Amlè, un senso di connessione con il passato

…e quindi uscimmo a riveder le stelle

Le stelle in argento 800 brunito o dorato, ricavate a mano dagli stampi antichi della Stella Maris a otto punte, ritornano protagoniste nella nuova collezione.

C’è una creatrice, Marisa Angelucci, c’è una spinta creativa, e c’è un’idea: la stella, che splende mescolandosi alla sovrarappresentazione di elementi indipendenti che hanno a che fare con il folclore, con il sacro, con il profano. Le affinità tra di essi sono poche ma è sorprendente come si completano attraverso la (strana) connessione con cui Marisa li tiene insieme, e ogni colore, ogni presenza, superflua e fondamentale insieme, ha un senso. Marisa fotografa le contraddizioni di una Napoli che tracima di favoleggiate credenze, quelle che neppure sappiamo immaginare. Eppure sono lì, palpabili e potenti come riserve di meraviglie in questi miscugli di cose rare più che preziose, memorie visive in cui la Angelucci riconosce storie nascoste e autenticità con acutezza da vera antiquaria (la sua precedente vita) portandosi oggi come ieri nei mercatini di ogni dove. Le imperfezioni, i difetti e i segni sono qualità che mostra al meglio trattenendo quel vissuto genuino. Cose diverse ma con un identico destino: diventare pièce per intenditori. È il modus operandi, è la firma di Amlè, spesso pezzi unici. 

Già étoile di precedenti creazioni, le stelle – in argento 800 brunito o dorato, ricavate a mano dagli stampi antichi della Stella Maris a otto punte – ritornano protagoniste nella nuova collezione come antidoto contro le avversità, motivo di riscatto, luce invisibile della volontà (inevitabile il richiamo al verso dell’Inferno dantesco “e quindi uscimmo a riveder le stelle”). Non uno stile ma avventure estetiche come antitesi al minimalismo: mai niente di abbastanza estremo, mai niente di abbastanza eccessivo. È questo il suo segno.

“L’ispirazione viene dall’oggetto stesso che sa essere un catalizzatore di idee. Non un semplice strumento per raccontare altro, ma un’opera d’arte indipendente, svincolata da tutto, capace di evocare emozioni autentiche. Sono così gli oggetti del passato perché conservano un’anima vibrante, un’eco di storie vissute che si percepiscono come un sussurro che attraversa il tempo e la materia. E sono così i miei gioielli, pagine di un libro dimenticato, intrise di magia e di forza. È questa potenza, questa eco tangibile che trasforma il semplice in straordinario, un oggetto in eccezionalità”.  
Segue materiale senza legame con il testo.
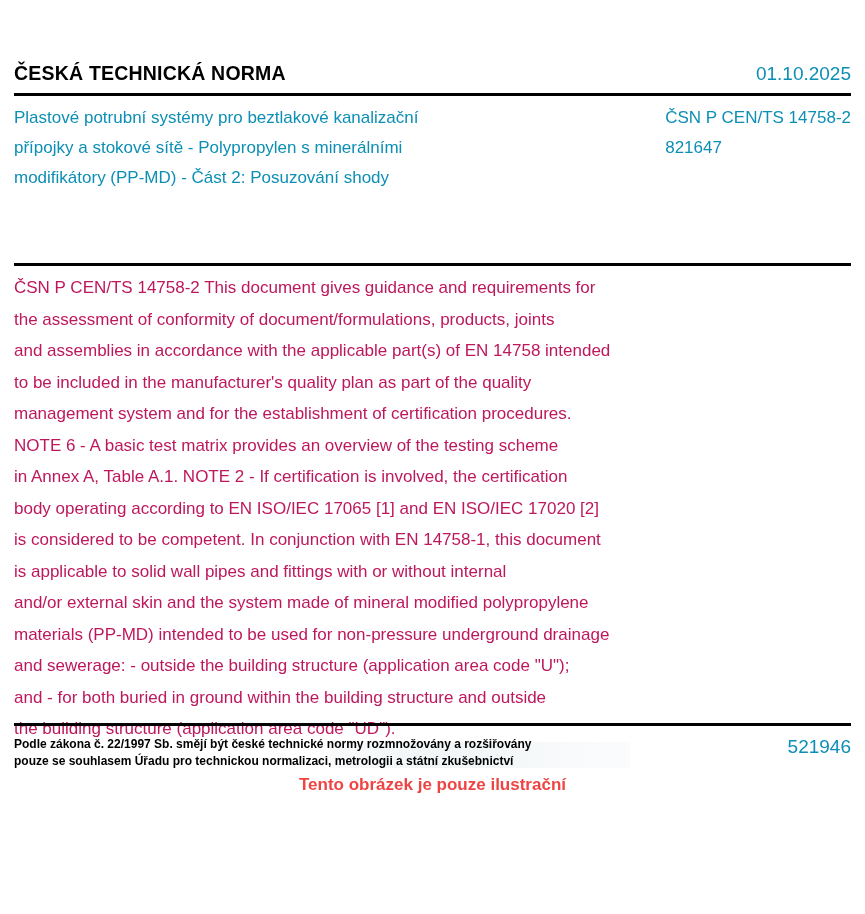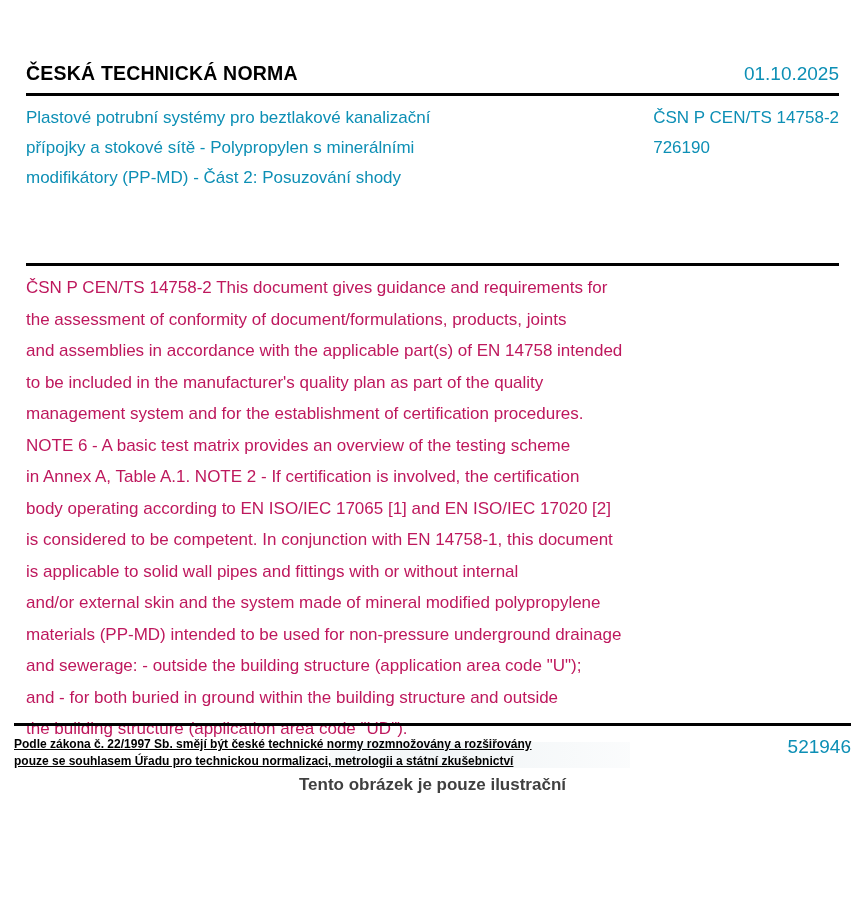--- a/index.html
+++ b/index.html
@@ -20,7 +20,7 @@
     width: 865px;
     height: 784px;
     box-sizing: border-box;
-    padding: 0 26px;
+    padding: 0 14px;
   }
   
   .header-row {

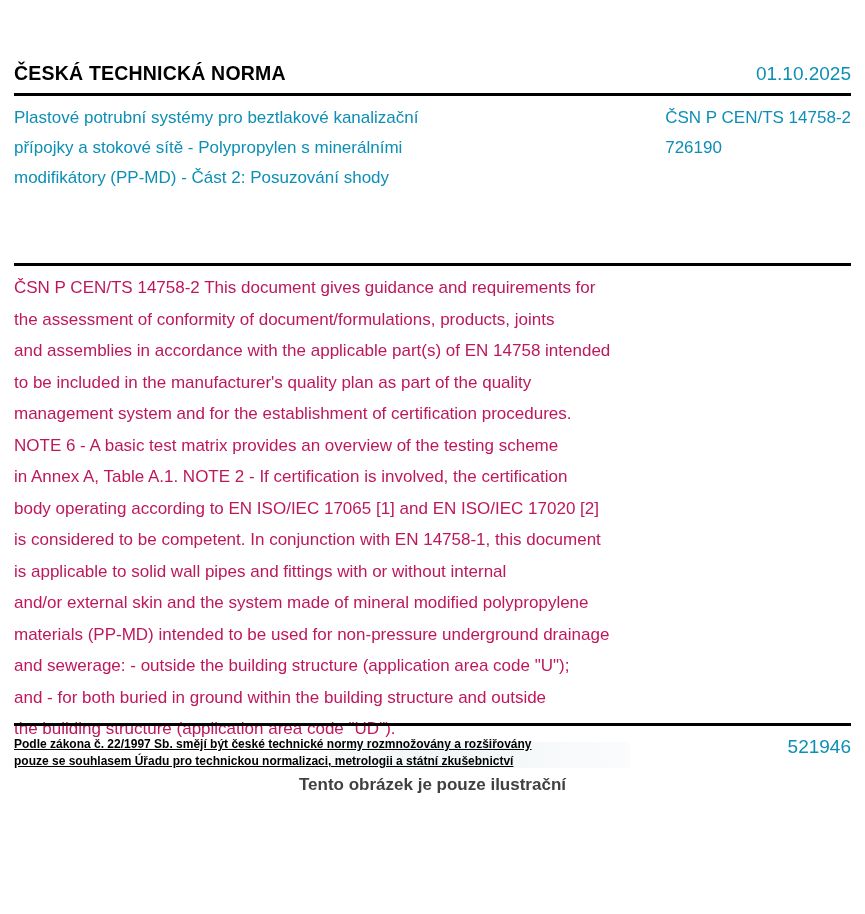--- a/index.html
+++ b/index.html
@@ -158,7 +158,7 @@
     </div>
     <div class="title-right">
       <div>ČSN P CEN/TS 14758-2</div>
-      <div>726190</div>
+      <div>821647</div>
     </div>
   </div>
 

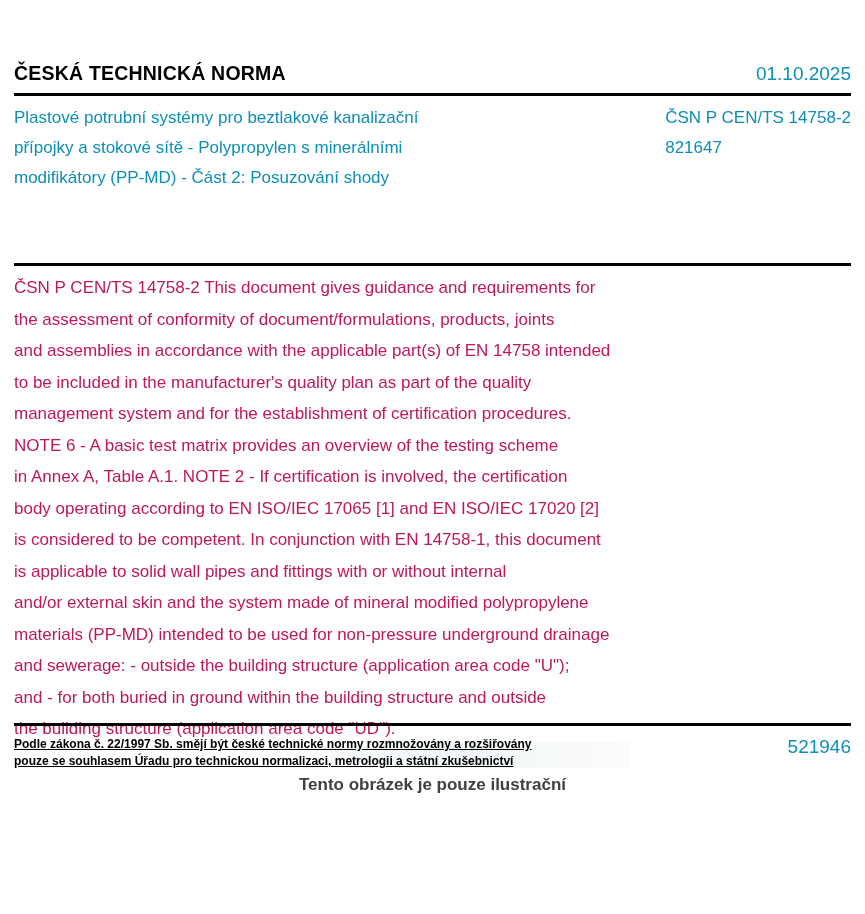--- a/index.html
+++ b/index.html
@@ -119,7 +119,6 @@
   }
   .footer-text div {
     white-space: nowrap;
-    text-decoration: underline;
   }
   .footer-number {
     font-size: 19px;

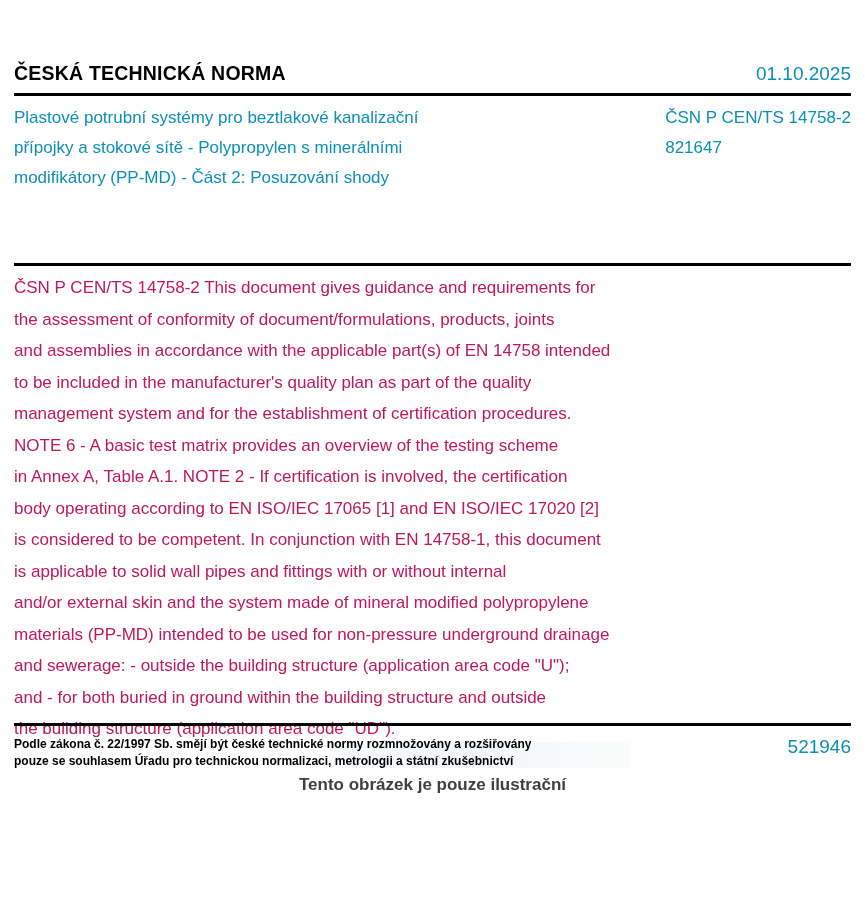--- a/index.html
+++ b/index.html
@@ -91,7 +91,7 @@
     text-align: center;
     font-size: 17px;
     font-weight: bold;
-    color: #404040;
+    color: #ef4444;
   }
   
   .footer-rule {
Amlè, a sense of connection with the past

There is a creator, Marisa Angelucci. There is a creative drive, and there is an idea: the star. It shines while blending with an overabundance of independent elements—folkloric, sacred, and profane. Though seemingly disconnected, they are surprisingly cohesive through the (peculiar) connection Marisa weaves among them. Every color, every element—both superfluous and essential—has meaning.

Marisa captures the contradictions of Naples, overflowing with legendary beliefs, often beyond our imagination. Yet they are there—tangible and powerful—like reservoirs of wonder within these assemblages of rare (more than precious) things: visual memories where Angelucci detects hidden stories and authenticity with the trained eye of a true antiquarian—her former life. Even today, she explores flea markets everywhere, unearthing pieces marked by time. Imperfections and flaws become virtues, preserving a sense of raw authenticity. Different objects, all destined to become collector’s pieces. This is the modus operandi, the signature of Amlè—often one-of-a-kind pieces.

Stars—already the étoiles of previous creations—return as the protagonists in the new collection. Crafted by hand in aged or gilded 800 silver from antique molds of the eight-pointed Stella Maris, they serve as symbols of hope, resilience, and invisible inner strength (echoing Dante’s famous line: “and then we emerged to see the stars once more”). Amlè is not about style but about aesthetic adventures, the opposite of minimalism: never extreme enough, never excessive enough. That’s her signature.